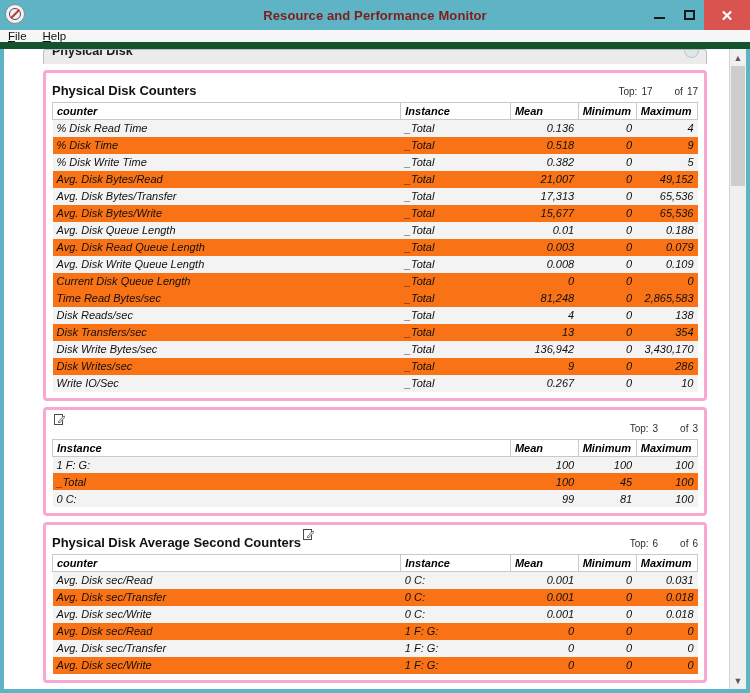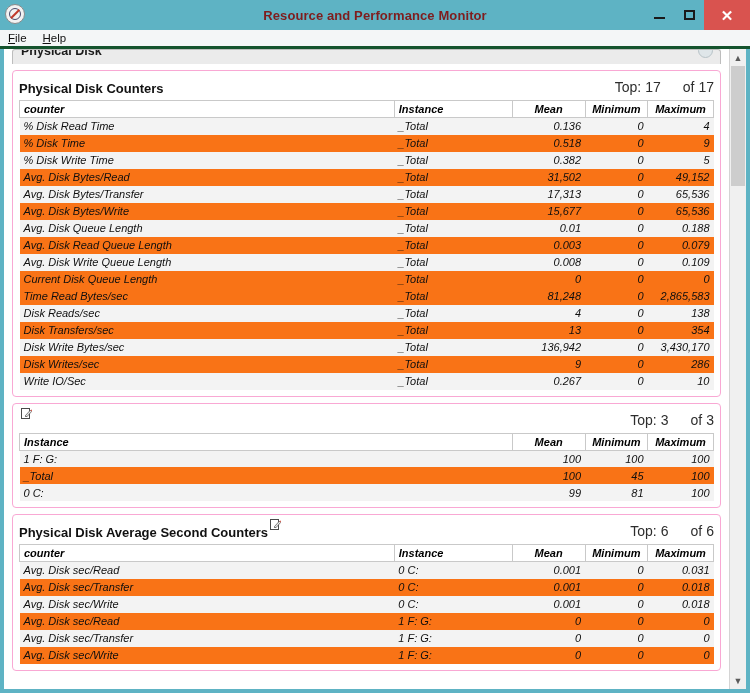--- a/index.html
+++ b/index.html
@@ -104,21 +104,21 @@
     color: #ffffff;
     font-size: 15px;
     font-weight: bold;
     line-height: 1;
   }
 
   
   .menubar {
     height: 19px;
     background: #f4f6f7;
-    border-bottom: 3px solid #14532d;
+    border-bottom: 7px solid #14532d;
     display: flex;
     align-items: center;
     padding-left: 8px;
     box-sizing: border-box;
   }
   .menu-item {
     font-size: 11.5px;
     color: #111;
     margin-right: 16px;
     cursor: default;
@@ -134,22 +134,23 @@
     height: 640px;
     background: #ffffff;
     display: flex;
     box-sizing: border-box;
   }
   .content {
     position: relative;
     flex: 1 1 auto;
     overflow: hidden;
     background: #ffffff;
-    padding: 0 6px;
-    box-sizing: border-box;
+    padding: 0 20px;
+    box-sizing: border-box;
+    margin-left: 17px;
   }
 
   
   .collapsed-bar {
     position: relative;
     height: 15px;
     margin: 0 2px 0 2px;
     background: #ebebeb;
     border: 1px solid #bdbdbd;
     border-bottom: none;
@@ -172,21 +173,21 @@
     width: 15px;
     height: 15px;
     border-radius: 50%;
     background: #dfe6e9;
     border: 1px solid #b7c2c6;
     box-sizing: border-box;
   }
 
   
   .section {
-    border: 1px solid #f9a8d4;
+    border: 3px solid #f9a8d4;
     border-radius: 4px;
     background: #ffffff;
     margin: 6px 2px 0 2px;
     padding: 5px 6px 6px 6px;
     box-sizing: border-box;
   }
   .section-head {
     position: relative;
     display: flex;
     align-items: flex-end;
@@ -203,21 +204,21 @@
     width: 11px;
     height: 12px;
     margin-left: 2px;
     align-self: flex-start;
     margin-top: -2px;
     position: relative;
     flex: 0 0 auto;
   }
   .topof {
     margin-left: auto;
-    font-size: 14px;
+    font-size: 10px;
     color: #2d2d2d;
     display: flex;
     align-items: center;
     gap: 4px;
     padding-bottom: 1px;
   }
   .topof .sp { display: inline-block; width: 14px; }
 
   
   table.grid {
@@ -232,21 +233,21 @@
     border: 1px solid #c9c9c9;
     font-weight: bold;
     font-size: 11px;
     padding: 2px 4px;
     text-align: left;
     white-space: nowrap;
     color: #000;
     height: 15px;
     box-sizing: border-box;
   }
-  table.grid th.num { text-align: center; }
+  table.grid th.num { text-align: left; }
   table.grid td {
     border: none;
     padding: 2px 4px;
     white-space: nowrap;
     overflow: hidden;
     text-overflow: ellipsis;
     color: #0f0f0f;
     height: 17px;
     box-sizing: border-box;
   }
@@ -364,21 +365,21 @@
                 <tr class="odd">
                   <td>% Disk Write Time</td>
                   <td>_Total</td>
                   <td class="num">0.382</td>
                   <td class="num">0</td>
                   <td class="num">5</td>
                 </tr>
                 <tr class="even">
                   <td>Avg. Disk Bytes/Read</td>
                   <td>_Total</td>
-                  <td class="num">31,502</td>
+                  <td class="num">21,007</td>
                   <td class="num">0</td>
                   <td class="num">49,152</td>
                 </tr>
                 <tr class="odd">
                   <td>Avg. Disk Bytes/Transfer</td>
                   <td>_Total</td>
                   <td class="num">17,313</td>
                   <td class="num">0</td>
                   <td class="num">65,536</td>
                 </tr>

++++++++

## EXERCISE GOAL
Without changing a word, transcribe all of the data and omit its images.

## SOLUTION TO THIS EXERCISE
--- a/index.html
+++ b/index.html
@@ -104,21 +104,21 @@
     color: #ffffff;
     font-size: 15px;
     font-weight: bold;
     line-height: 1;
   }
 
   
   .menubar {
     height: 19px;
     background: #f4f6f7;
-    border-bottom: 3px solid #14532d;
+    border-bottom: 7px solid #14532d;
     display: flex;
     align-items: center;
     padding-left: 8px;
     box-sizing: border-box;
   }
   .menu-item {
     font-size: 11.5px;
     color: #111;
     margin-right: 16px;
     cursor: default;
@@ -134,22 +134,23 @@
     height: 640px;
     background: #ffffff;
     display: flex;
     box-sizing: border-box;
   }
   .content {
     position: relative;
     flex: 1 1 auto;
     overflow: hidden;
     background: #ffffff;
-    padding: 0 6px;
-    box-sizing: border-box;
+    padding: 0 20px;
+    box-sizing: border-box;
+    margin-left: 17px;
   }
 
   
   .collapsed-bar {
     position: relative;
     height: 15px;
     margin: 0 2px 0 2px;
     background: #ebebeb;
     border: 1px solid #bdbdbd;
     border-bottom: none;
@@ -172,21 +173,21 @@
     width: 15px;
     height: 15px;
     border-radius: 50%;
     background: #dfe6e9;
     border: 1px solid #b7c2c6;
     box-sizing: border-box;
   }
 
   
   .section {
-    border: 1px solid #f9a8d4;
+    border: 3px solid #f9a8d4;
     border-radius: 4px;
     background: #ffffff;
     margin: 6px 2px 0 2px;
     padding: 5px 6px 6px 6px;
     box-sizing: border-box;
   }
   .section-head {
     position: relative;
     display: flex;
     align-items: flex-end;
@@ -203,21 +204,21 @@
     width: 11px;
     height: 12px;
     margin-left: 2px;
     align-self: flex-start;
     margin-top: -2px;
     position: relative;
     flex: 0 0 auto;
   }
   .topof {
     margin-left: auto;
-    font-size: 14px;
+    font-size: 10px;
     color: #2d2d2d;
     display: flex;
     align-items: center;
     gap: 4px;
     padding-bottom: 1px;
   }
   .topof .sp { display: inline-block; width: 14px; }
 
   
   table.grid {
@@ -232,21 +233,21 @@
     border: 1px solid #c9c9c9;
     font-weight: bold;
     font-size: 11px;
     padding: 2px 4px;
     text-align: left;
     white-space: nowrap;
     color: #000;
     height: 15px;
     box-sizing: border-box;
   }
-  table.grid th.num { text-align: center; }
+  table.grid th.num { text-align: left; }
   table.grid td {
     border: none;
     padding: 2px 4px;
     white-space: nowrap;
     overflow: hidden;
     text-overflow: ellipsis;
     color: #0f0f0f;
     height: 17px;
     box-sizing: border-box;
   }
@@ -364,21 +365,21 @@
                 <tr class="odd">
                   <td>% Disk Write Time</td>
                   <td>_Total</td>
                   <td class="num">0.382</td>
                   <td class="num">0</td>
                   <td class="num">5</td>
                 </tr>
                 <tr class="even">
                   <td>Avg. Disk Bytes/Read</td>
                   <td>_Total</td>
-                  <td class="num">31,502</td>
+                  <td class="num">21,007</td>
                   <td class="num">0</td>
                   <td class="num">49,152</td>
                 </tr>
                 <tr class="odd">
                   <td>Avg. Disk Bytes/Transfer</td>
                   <td>_Total</td>
                   <td class="num">17,313</td>
                   <td class="num">0</td>
                   <td class="num">65,536</td>
                 </tr>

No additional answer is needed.